■ The data:
▶

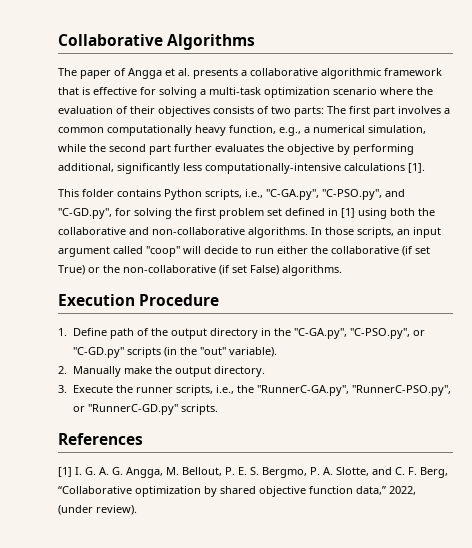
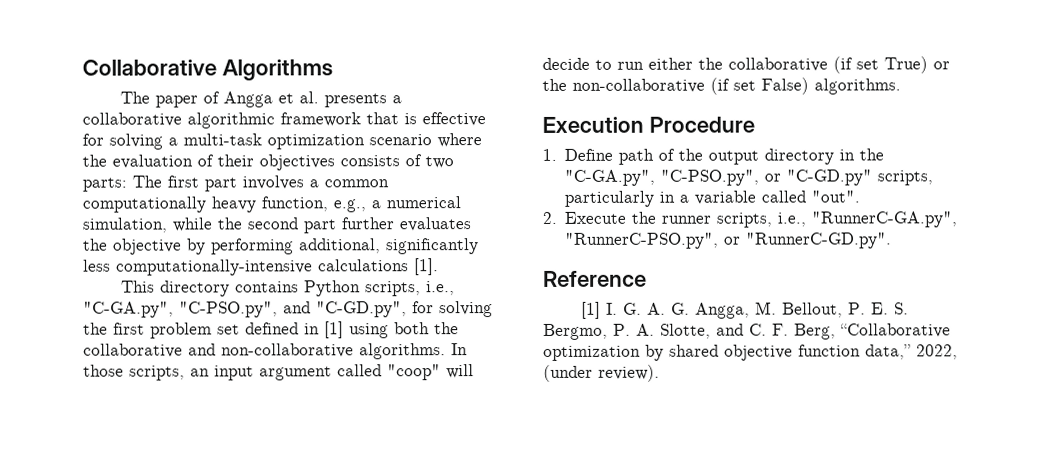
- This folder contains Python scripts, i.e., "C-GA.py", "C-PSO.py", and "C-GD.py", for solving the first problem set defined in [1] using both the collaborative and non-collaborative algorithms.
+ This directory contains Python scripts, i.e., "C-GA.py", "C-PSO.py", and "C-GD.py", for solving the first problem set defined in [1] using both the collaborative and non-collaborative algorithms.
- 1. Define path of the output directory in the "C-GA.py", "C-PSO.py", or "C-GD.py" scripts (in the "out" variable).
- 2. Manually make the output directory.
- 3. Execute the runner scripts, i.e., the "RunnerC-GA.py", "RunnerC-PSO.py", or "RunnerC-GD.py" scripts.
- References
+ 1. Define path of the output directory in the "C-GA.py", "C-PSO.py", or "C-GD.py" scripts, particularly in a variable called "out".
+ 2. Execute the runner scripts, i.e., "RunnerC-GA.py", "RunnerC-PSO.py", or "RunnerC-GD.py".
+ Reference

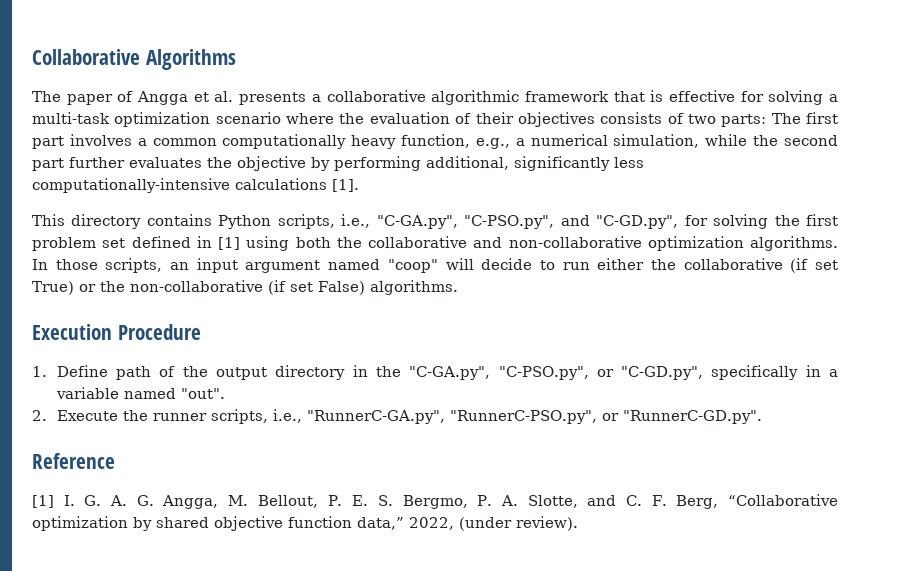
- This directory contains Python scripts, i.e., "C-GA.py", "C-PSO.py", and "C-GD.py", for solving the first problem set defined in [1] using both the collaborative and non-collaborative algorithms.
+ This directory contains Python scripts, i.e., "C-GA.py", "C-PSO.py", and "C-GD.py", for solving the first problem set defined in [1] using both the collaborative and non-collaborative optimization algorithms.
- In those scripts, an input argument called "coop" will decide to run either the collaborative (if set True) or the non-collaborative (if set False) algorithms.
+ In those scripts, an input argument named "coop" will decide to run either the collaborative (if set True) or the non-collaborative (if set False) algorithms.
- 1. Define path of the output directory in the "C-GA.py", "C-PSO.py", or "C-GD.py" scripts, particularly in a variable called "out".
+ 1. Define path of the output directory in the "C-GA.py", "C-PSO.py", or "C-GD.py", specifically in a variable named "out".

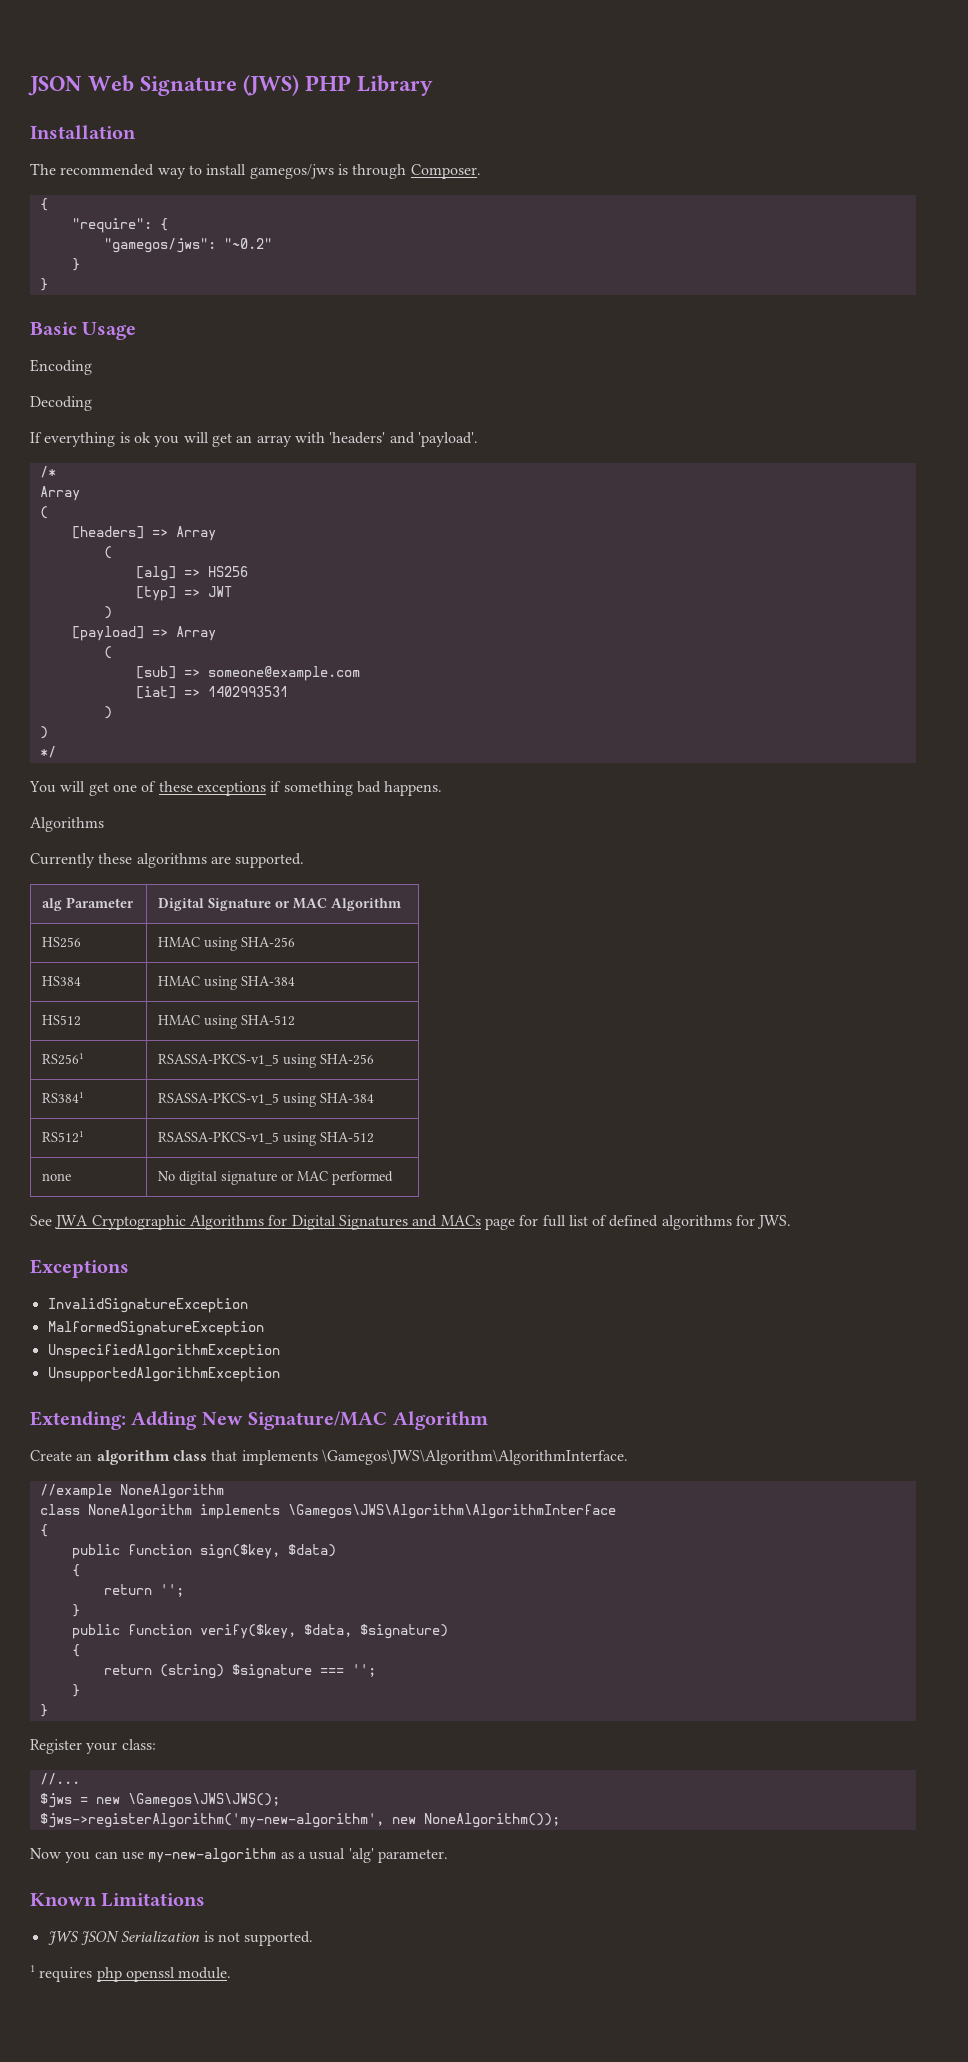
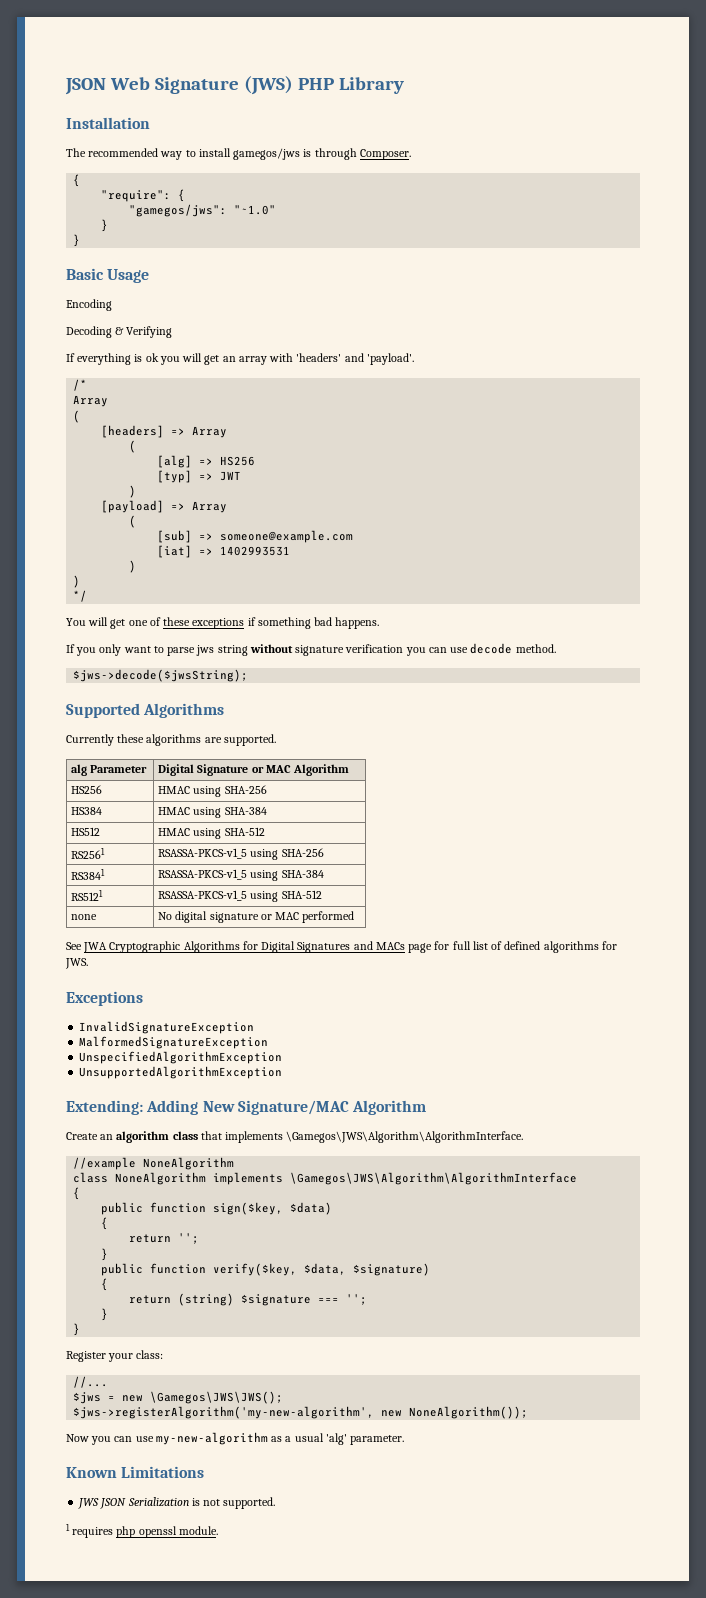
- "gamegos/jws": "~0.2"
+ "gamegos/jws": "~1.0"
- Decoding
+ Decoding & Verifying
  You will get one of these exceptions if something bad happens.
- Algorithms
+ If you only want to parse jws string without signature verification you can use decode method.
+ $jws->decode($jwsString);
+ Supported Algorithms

◀

■ The problem:
Search the material for the string "input" and show every line that has it.

■ Your response:
- In those scripts, an input argument called "coop" will decide to run either the collaborative (if set True) or the non-collaborative (if set False) algorithms.
+ In those scripts, an input argument named "coop" will decide to run either the collaborative (if set True) or the non-collaborative (if set False) algorithms.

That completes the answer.